_Exercise data_
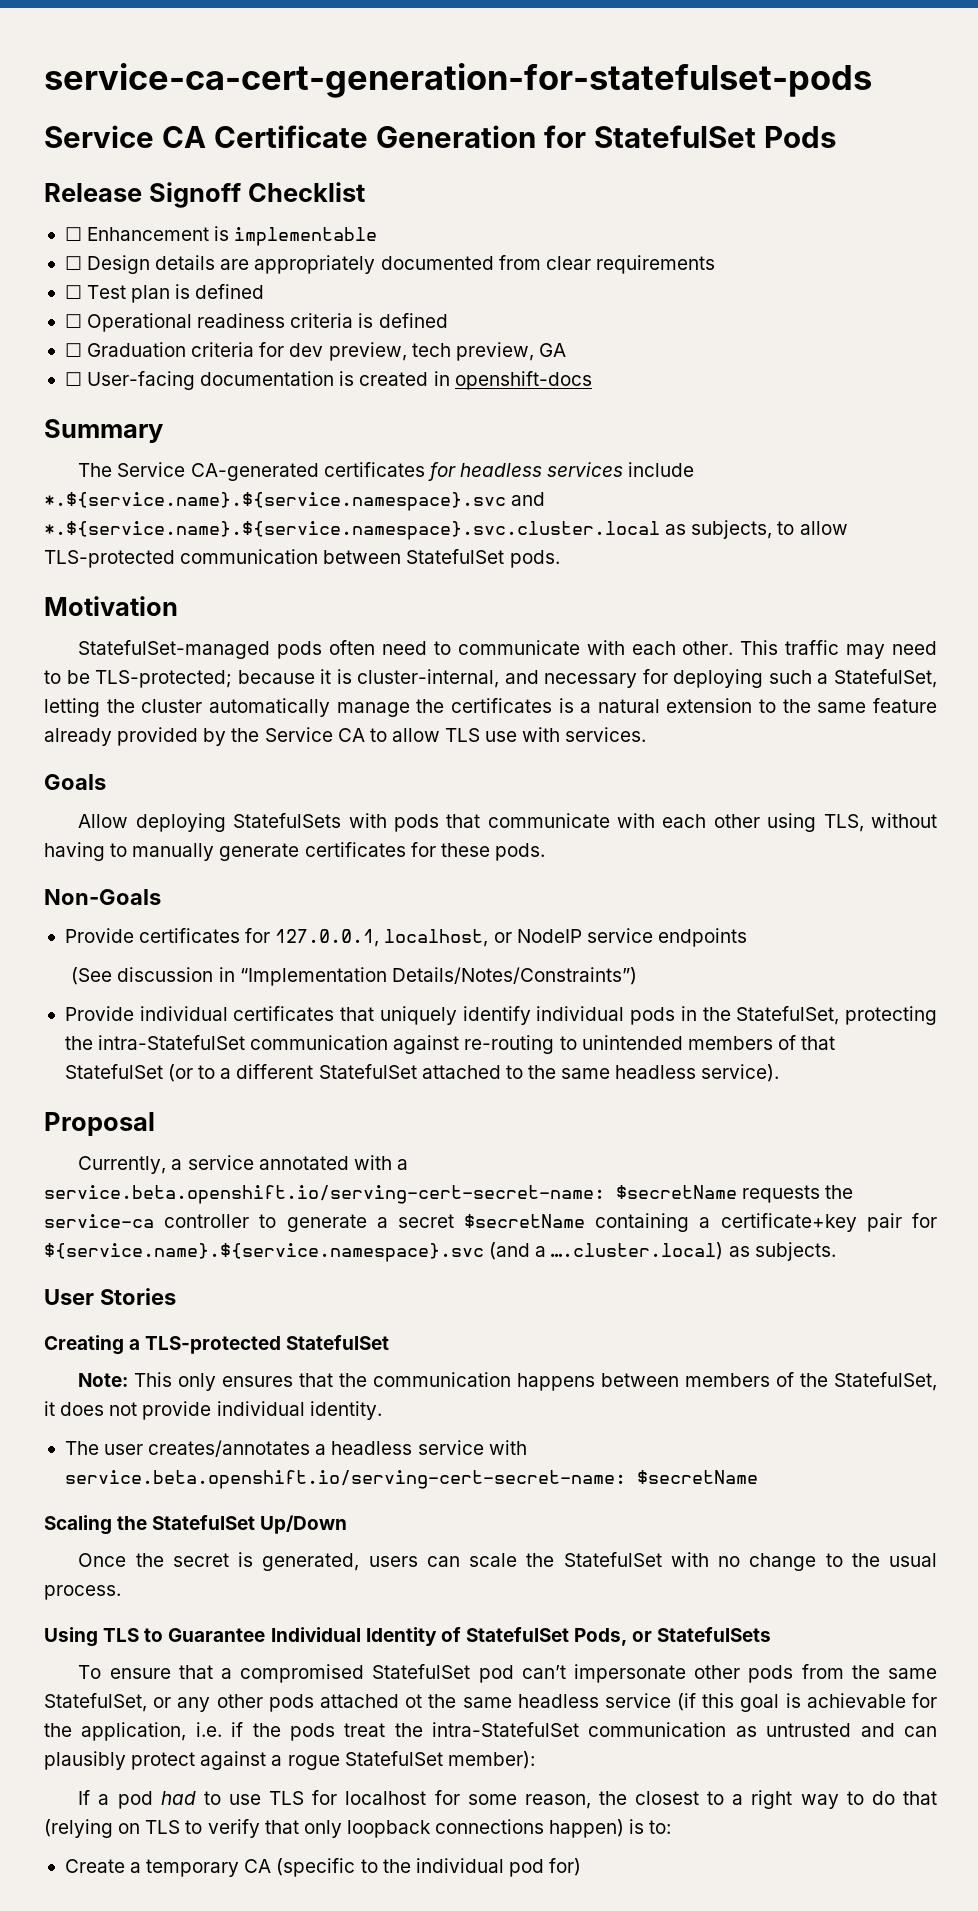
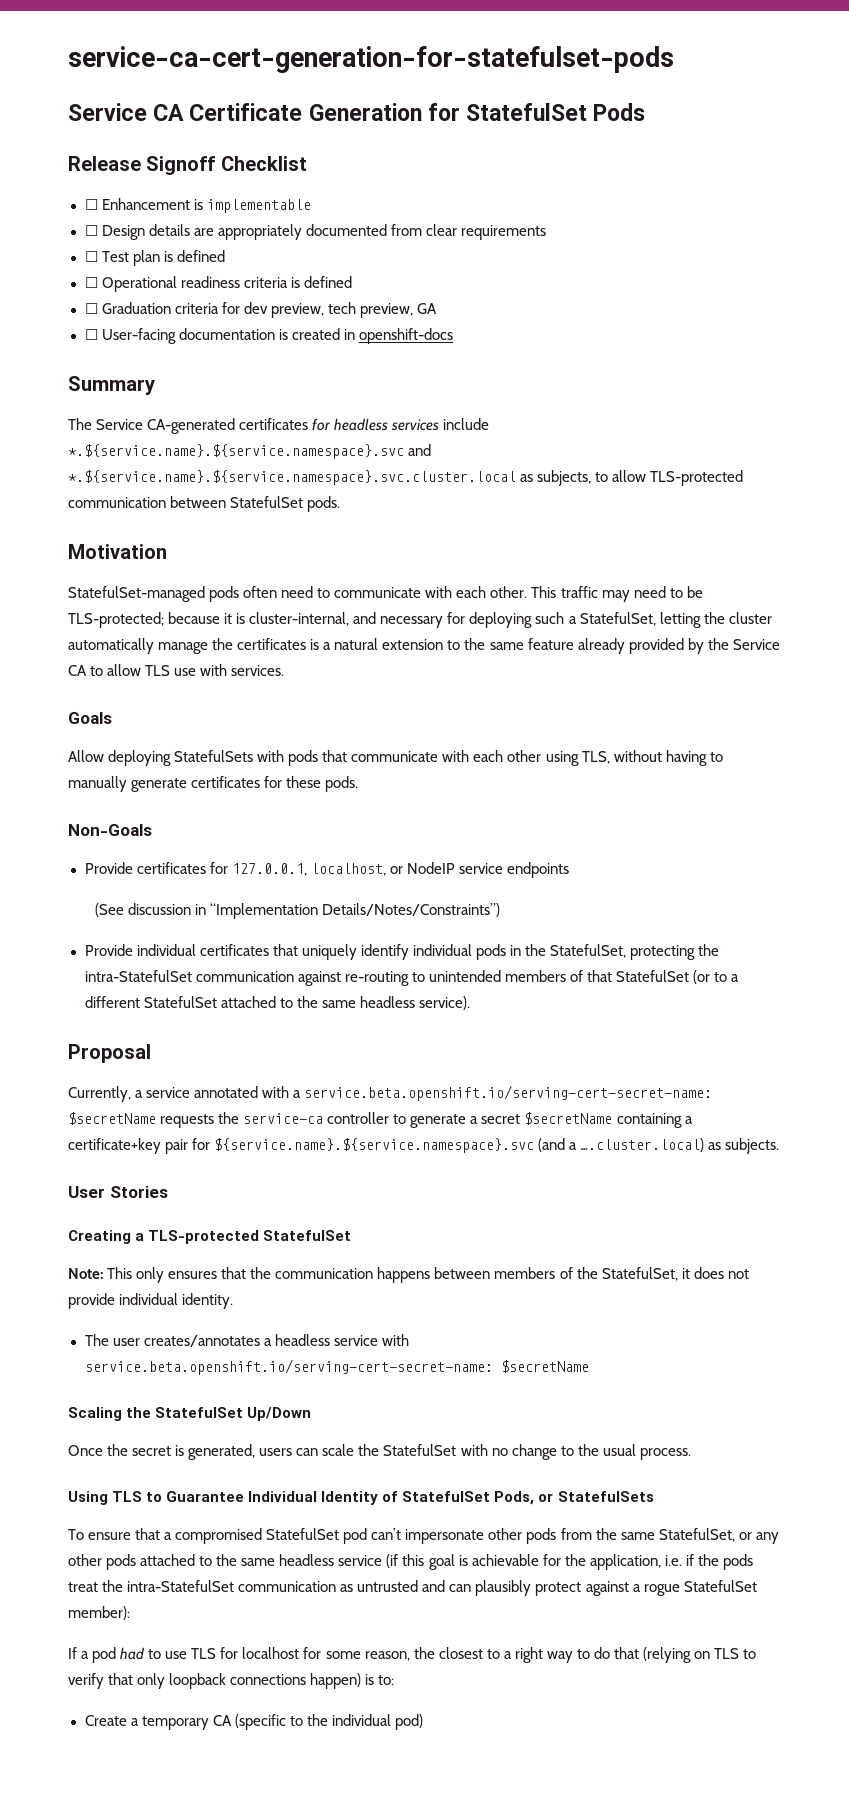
[405,1694,423,1708] ot -> [199,1556,213,1566] to
[508,1858,582,1877] pod for) -> [394,1714,423,1730] pod)

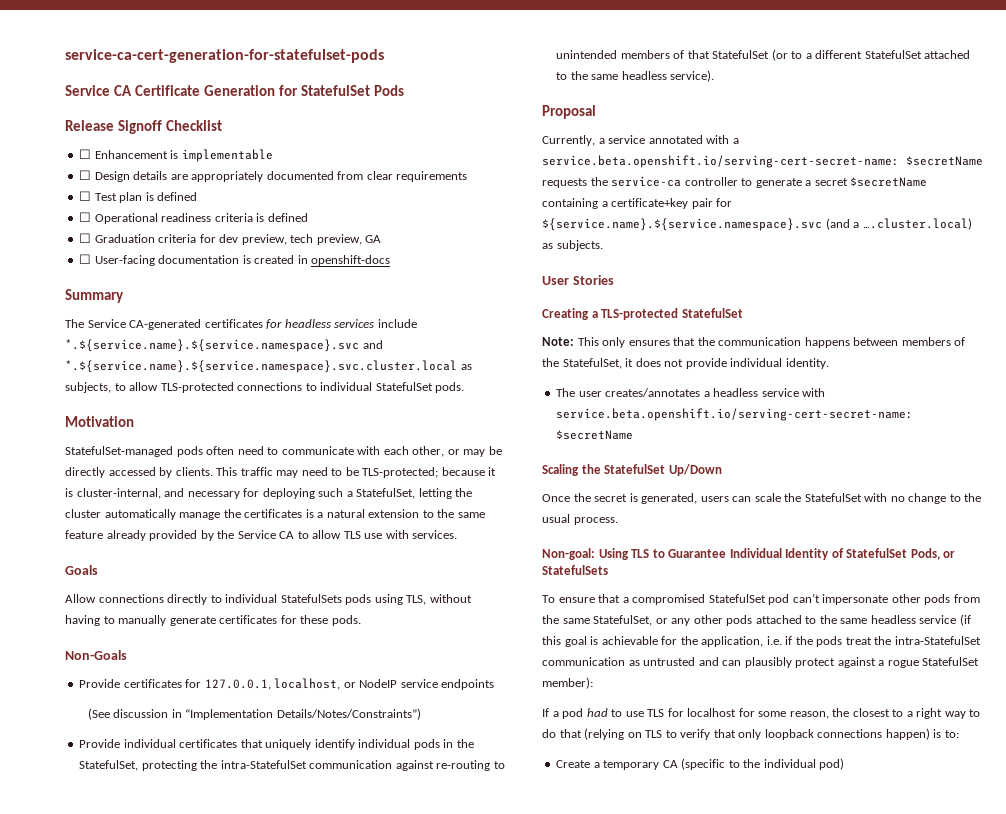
[68,496,227,508] communication between -> [237,382,373,391] connections to individual
[490,586,528,598] other. -> [412,446,502,457] [65,467,213,478] other, or may be directly accessed by clients.
[108,750,542,766] deploying StatefulSets with pods that communicate with each other -> [98,594,372,605] connections directly to individual StatefulSets pods
(691, 1454) none -> [542,548,595,560] Non-goal:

_Your objective_
The result should be the full material above, word for word, with its pictures omitted.

_Answer to the problem_
[405,1694,423,1708] ot -> [199,1556,213,1566] to
[508,1858,582,1877] pod for) -> [394,1714,423,1730] pod)

[68,496,227,508] communication between -> [237,382,373,391] connections to individual
[490,586,528,598] other. -> [412,446,502,457] [65,467,213,478] other, or may be directly accessed by clients.
[108,750,542,766] deploying StatefulSets with pods that communicate with each other -> [98,594,372,605] connections directly to individual StatefulSets pods
(691, 1454) none -> [542,548,595,560] Non-goal:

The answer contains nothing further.